■ Given entries
════
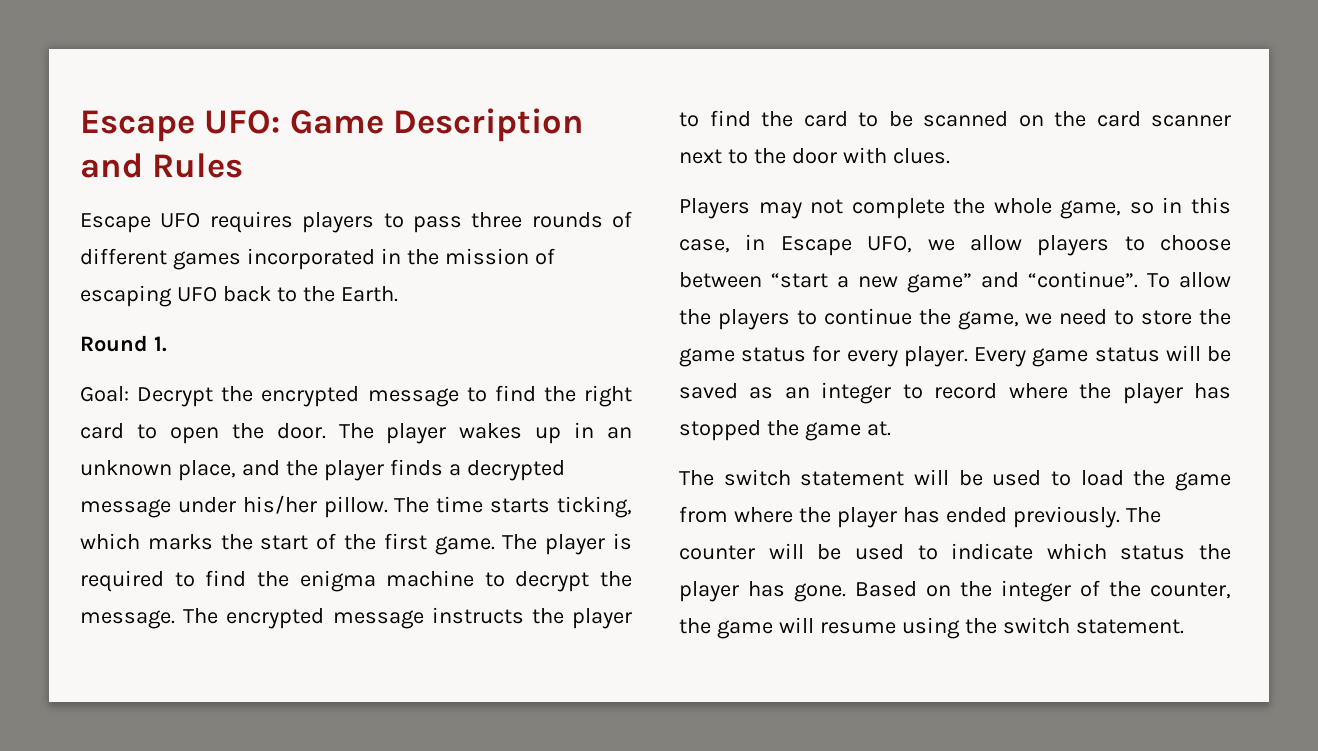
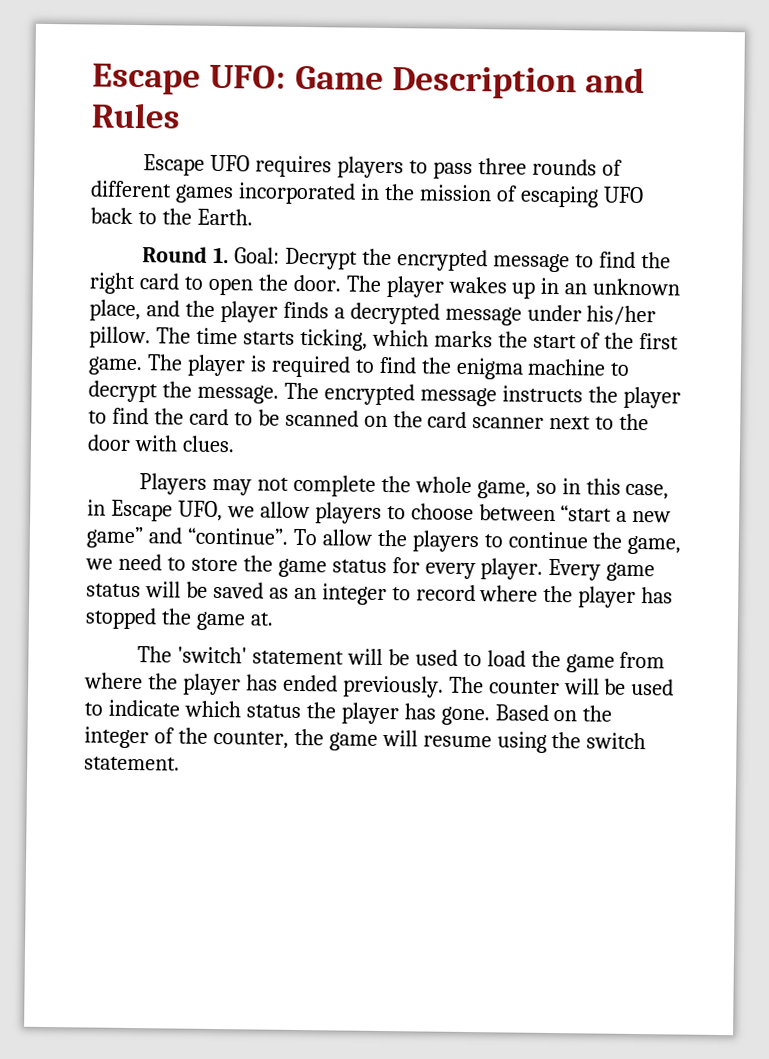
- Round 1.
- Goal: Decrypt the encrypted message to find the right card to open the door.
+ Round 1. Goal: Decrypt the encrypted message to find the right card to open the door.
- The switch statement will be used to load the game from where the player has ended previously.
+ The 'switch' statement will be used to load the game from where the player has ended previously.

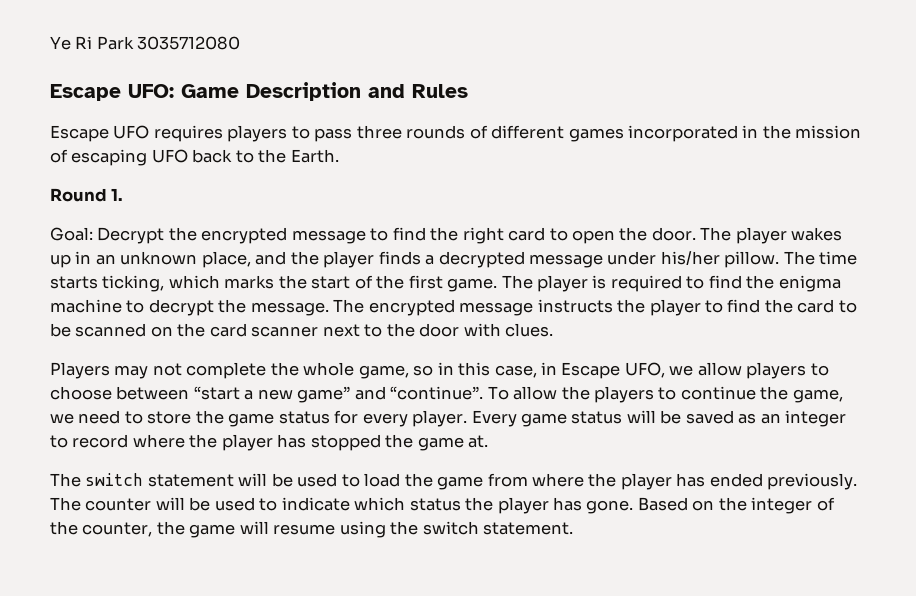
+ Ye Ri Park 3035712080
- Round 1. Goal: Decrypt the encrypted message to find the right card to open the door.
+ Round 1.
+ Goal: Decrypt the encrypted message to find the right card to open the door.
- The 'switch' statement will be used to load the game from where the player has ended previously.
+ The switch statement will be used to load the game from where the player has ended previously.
════
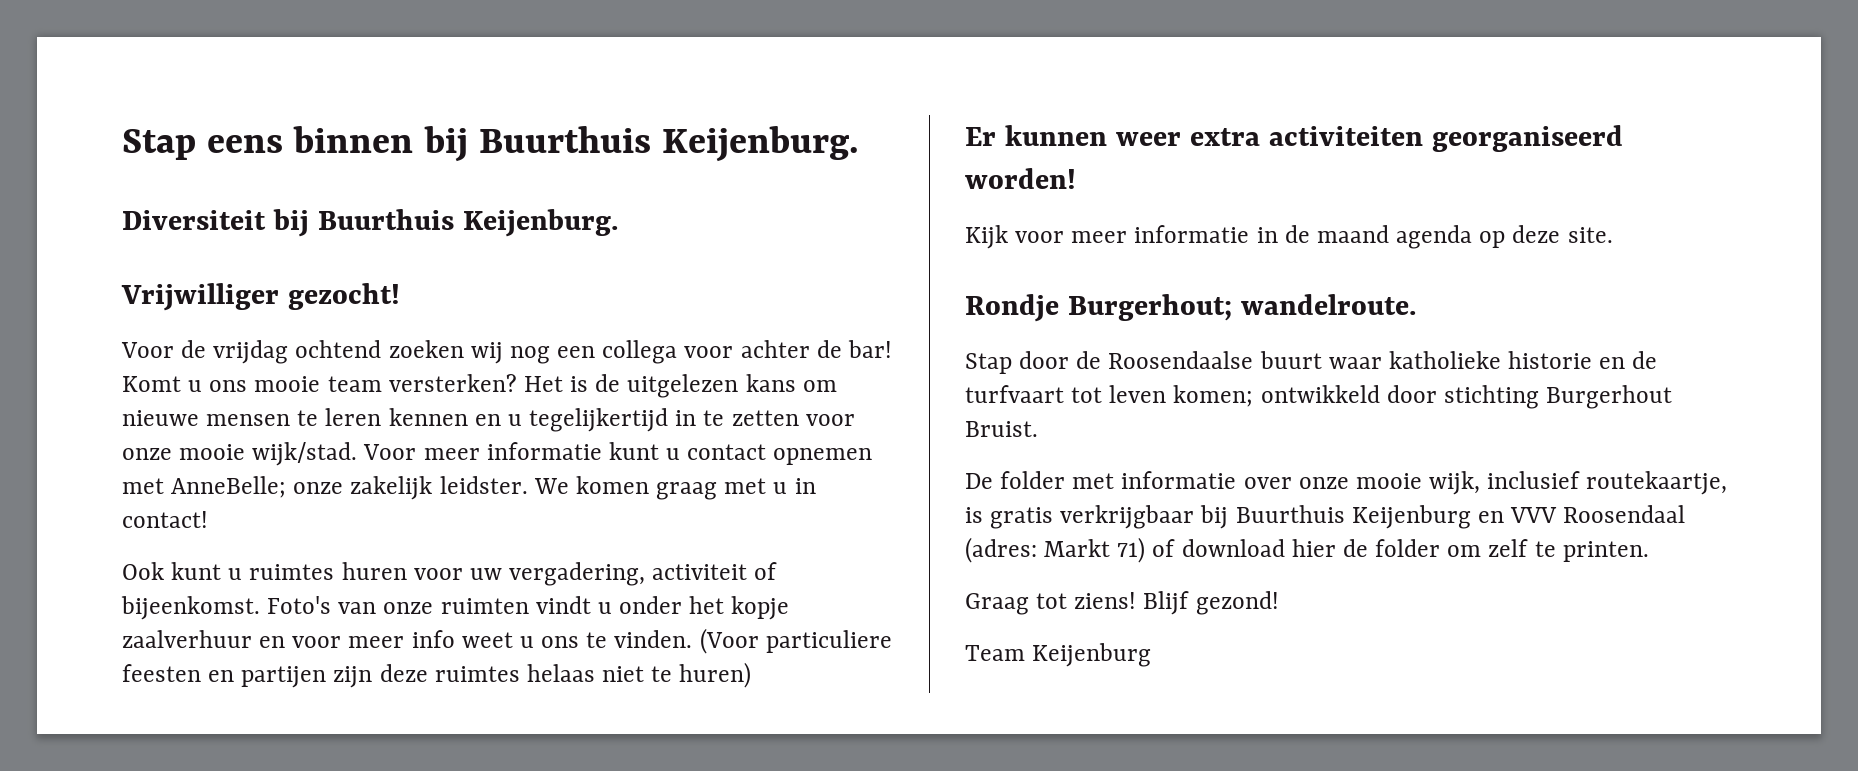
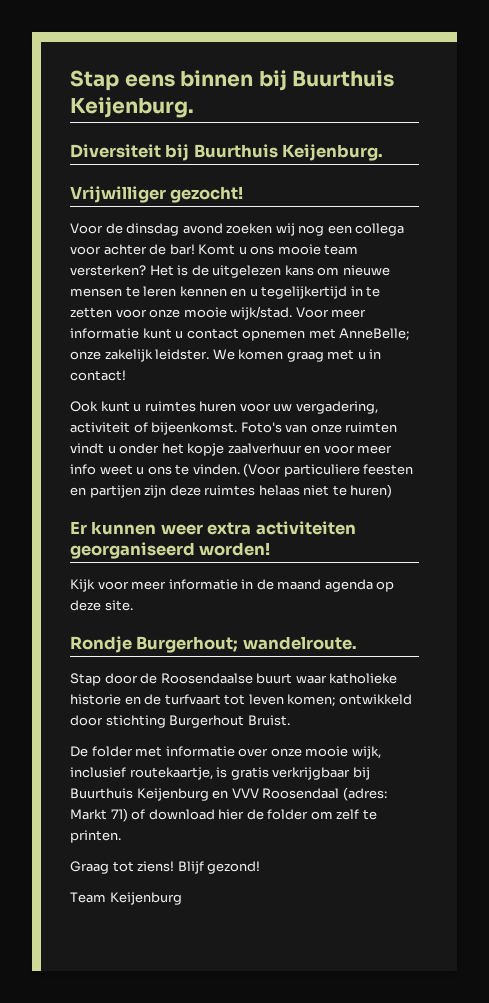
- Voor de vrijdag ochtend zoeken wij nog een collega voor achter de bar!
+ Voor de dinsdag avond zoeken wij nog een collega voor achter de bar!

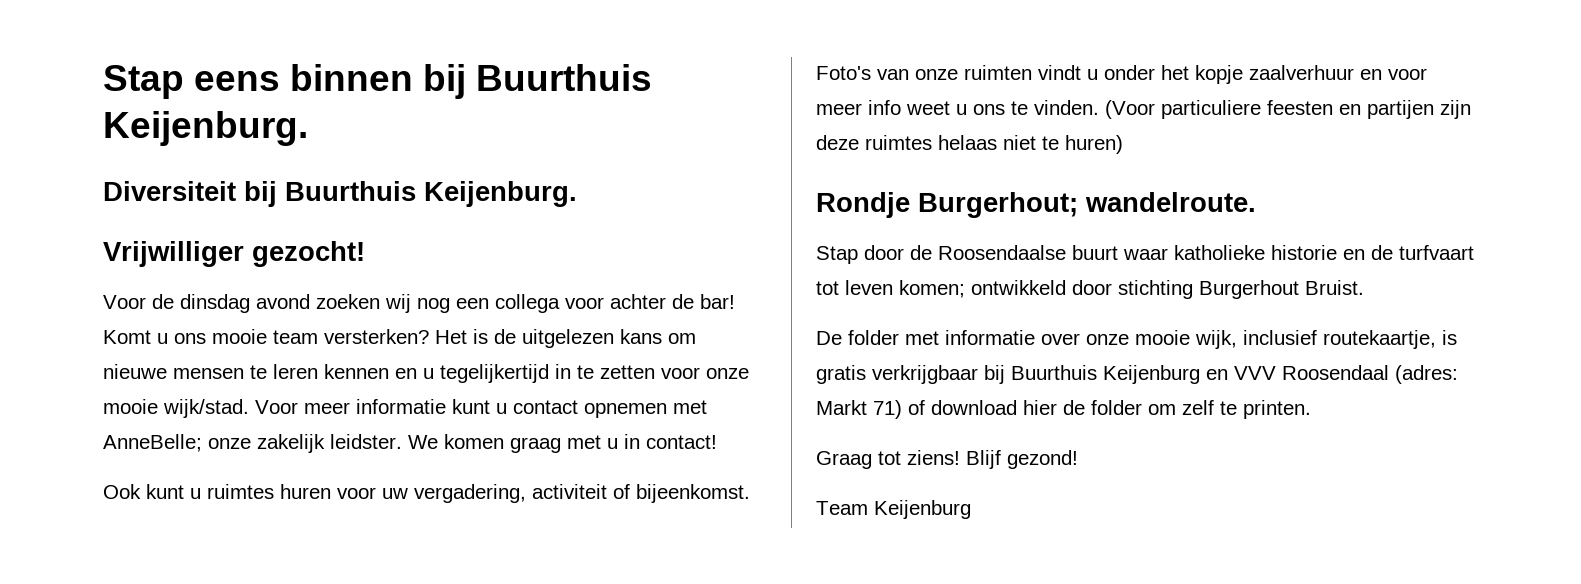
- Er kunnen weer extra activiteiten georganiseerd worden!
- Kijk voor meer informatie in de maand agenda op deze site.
════
■ Work task
Locate the word "Goal" in the records and collect each line it appears in.

■ Solved problem
- Goal: Decrypt the encrypted message to find the right card to open the door.
+ Round 1. Goal: Decrypt the encrypted message to find the right card to open the door.
- Round 1. Goal: Decrypt the encrypted message to find the right card to open the door.
+ Goal: Decrypt the encrypted message to find the right card to open the door.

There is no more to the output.